From my seat, in block 104 of The Kop, it was actually quite unnerving to hear songs started from the Main Stand as the game kicked off. I have been going the game since the year 2000 as a kid and I swear to God, I don’t reckon I’ve heard that part of the ground kick-off ‘Oh Campioné’ ever in my life. There was one moment in the second-half were the Main and Kop were singing two different ditties and the one coming from the Main won over because of the sheer numbers behind it.

And it didn’t let up, either. As the Leicester end pulled out all the stops with the full Now! ‘That’s What I Call Bad Wool Anthems™’ repertoire, including such hits as “Is this is a Library,” it was the Main, not The Kop, that hit back in the quieter periods of the match. U8 is the new 305.

It’s fairly obvious that this great new atmosphere won’t be the case every week in the new Main. The novelty of a big, shiny new stand served as the main catalyst, the team were doing the business on the pitch, and the local sales ensured that more scousers were in the ground than usual. Maybe some of it was vertigo. But you have to believe that the increase in numbers and the positive start on Saturday will lead to a steady and enjoyable improvement as the season continues, even if a Sunday early kick-off against a side lower down the table might be more of a struggle.

Klopp called for more noise at the unveiling of the new stand on Friday, and the fans in there followed it up on Saturday. He added a small caveat in his post-match press conference, though, saying, “I have to say, because I don’t know how else I can say this, please don’t sing my name before the game is decided!”

Sorry Jürgen, mate, but no dice.

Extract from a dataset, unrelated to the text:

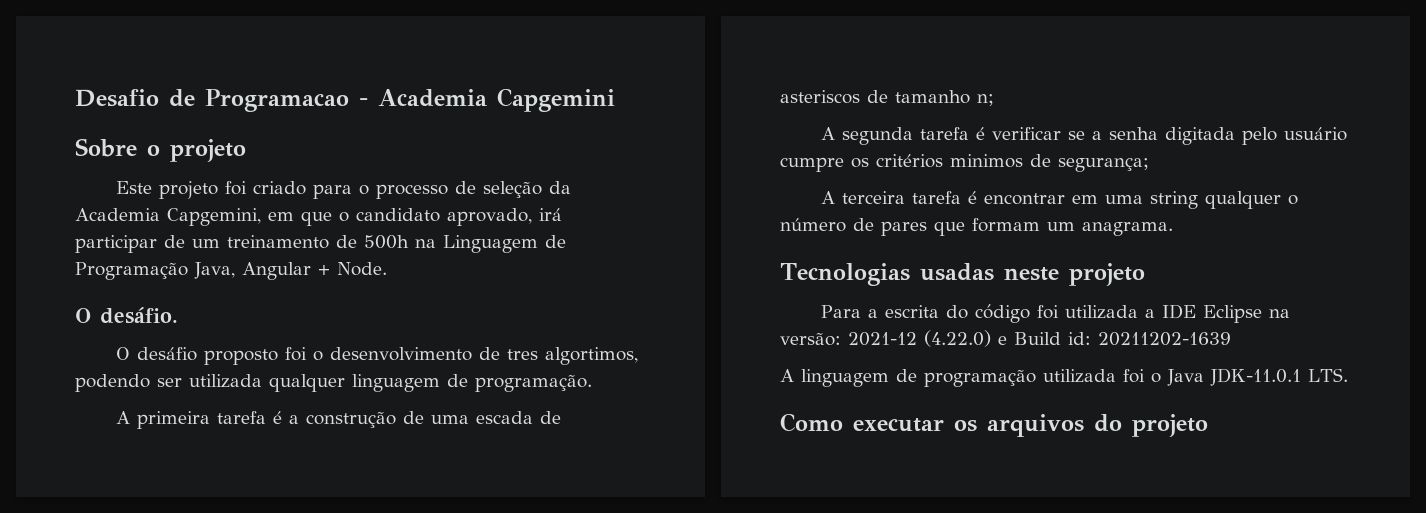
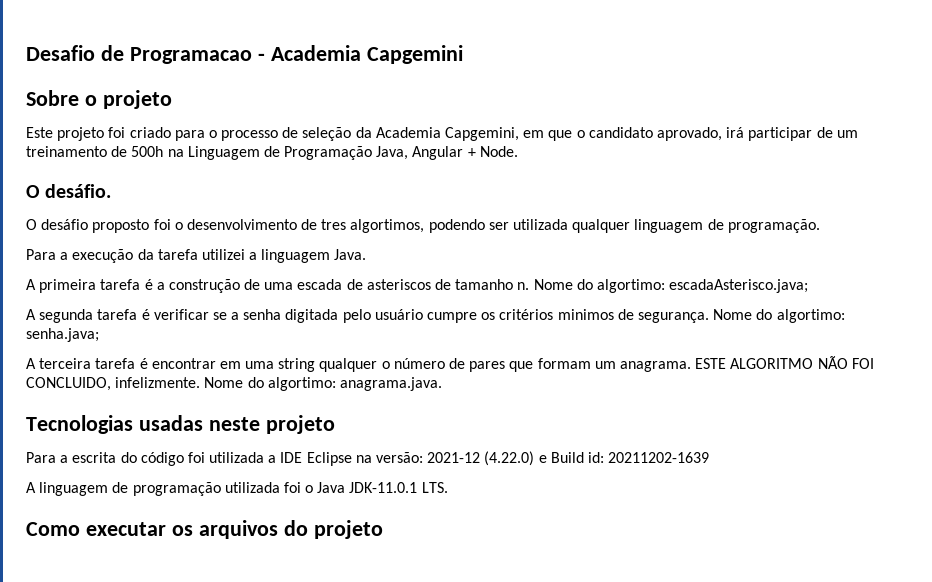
(592, 383) none -> [26,249,367,263] // Para a execução da tarefa utilizei a linguagem Java.
[977,94,994,106] n; -> [517,279,809,293] n. Nome do algortimo: escadaAsterisco.java;
[1058,157,1149,172] segurança; -> [637,309,845,323] [26,328,99,342] segurança. Nome do algortimo: senha.java;
(1173, 229) none -> [695,356,874,369] [26,377,442,391] ESTE ALGORITMO NÃO FOI CONCLUIDO, infelizmente. Nome do algortimo: anagrama.java.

Everyone reckons you’re boss, and you’re going to be hearing an awful lot about it every single week.

But despite the higher noise levels, not all of it was positive. It took about 10 minutes or so for a few around me to start moaning about Si Mignolet’s kicking, and after Jamie Vardy’s goal one gobshite screamed at him, “That’s your fault that you fuckin’ knob’ead! Learn to kick the fucking the ball will yer!” Even as “His first name is Lucas, is Lucas…” started up from behind us at the back of the Kop, there were plenty giving the Brazilian loads of abuse too.

LIVERPOOL, ENGLAND - Saturday, September 10, 2016: Liverpool's manager Jürgen Klopp jokes with Lucas Leiva after the 4-1 victory over Leicester City during the FA Premier League match at Anfield. (Pic by David Rawcliffe/Propaganda)

And that’s the slight worry with all the extra seats — there will be plenty of extra noise, but it’s no use if it’s the sound of people whinging and crying all the time. There always have been and always will be loads of moaning bastards in the ground every week who seem physically incapable of feeling happiness, and their cry-arsing must be fought against.

Alberto Moreno is bound to play some football at Anfield at left-back this season, in front of the 20,000 in that stand. The inevitable wailing and groaning that will come from such an intimidating number of people when he first misplaces a pass is a worrying prospect. The people in the new Main are now capable of lifting the players with that wall of noise, but they also now have the power to knock them down and completely obliterate their confidence if they use it in the wrong way.

It was a fantastic start on Saturday, though, and if the Reds maintain their current tendency to play mad, glorious football and we keep up our part of the bargain of it, the extra noise of 8,000 more supporters might even mean we top that night against Dortmund one day.